- _Your goal_:
Pictures stay out; everything else from the first line of the entries down through the line with "GARDEN SNAIL FINGER" gets copied exactly.

- _Given data_:
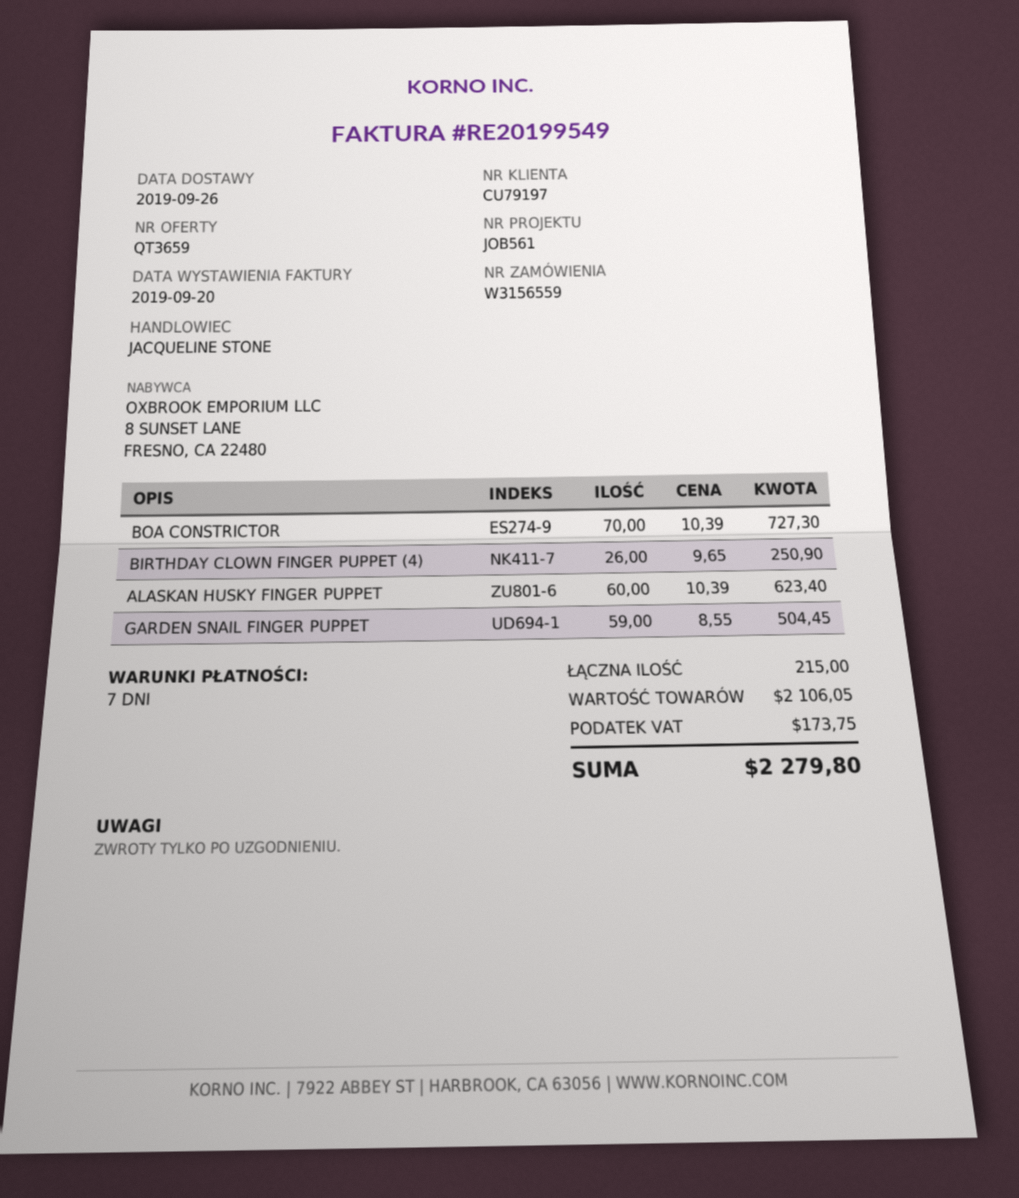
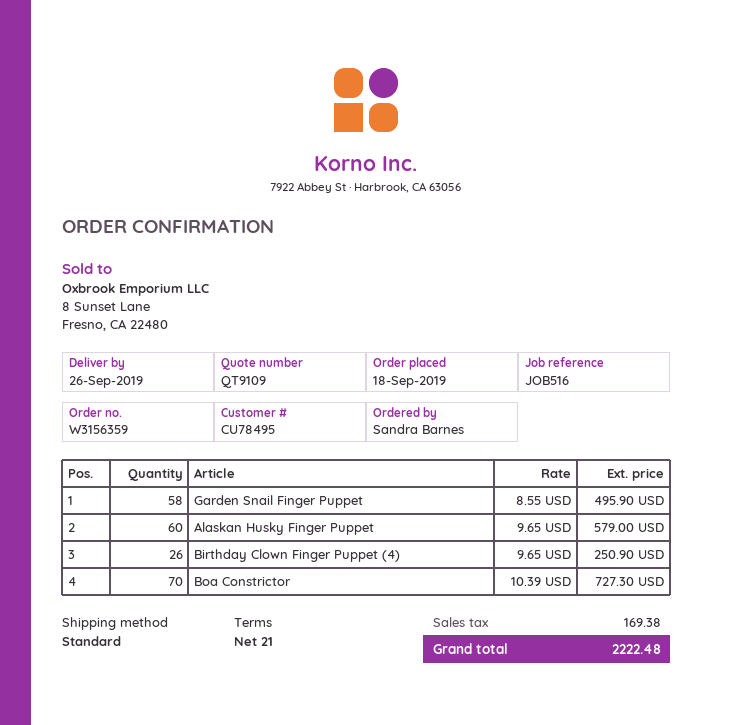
quote number: QT3659 -> QT9109
order number: W3156559 -> W3156359
payment terms: 7 days -> 21 days
customer number: CU79197 -> CU78495
reference: JOB561 -> JOB516
ALASKAN HUSKY FINGER PUPPET: 60 x 10.39 = 623.40 -> 60 x 9.65 = 579.00
GARDEN SNAIL FINGER PUPPET: 59 x 8.55 = 504.45 -> 58 x 8.55 = 495.90
tax: 173.75 -> 169.38
total: 2279.80 -> 2222.48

- _Response area_:
quote number: QT3659 -> QT9109
order number: W3156559 -> W3156359
payment terms: 7 days -> 21 days
customer number: CU79197 -> CU78495
reference: JOB561 -> JOB516
ALASKAN HUSKY FINGER PUPPET: 60 x 10.39 = 623.40 -> 60 x 9.65 = 579.00
GARDEN SNAIL FINGER PUPPET: 59 x 8.55 = 504.45 -> 58 x 8.55 = 495.90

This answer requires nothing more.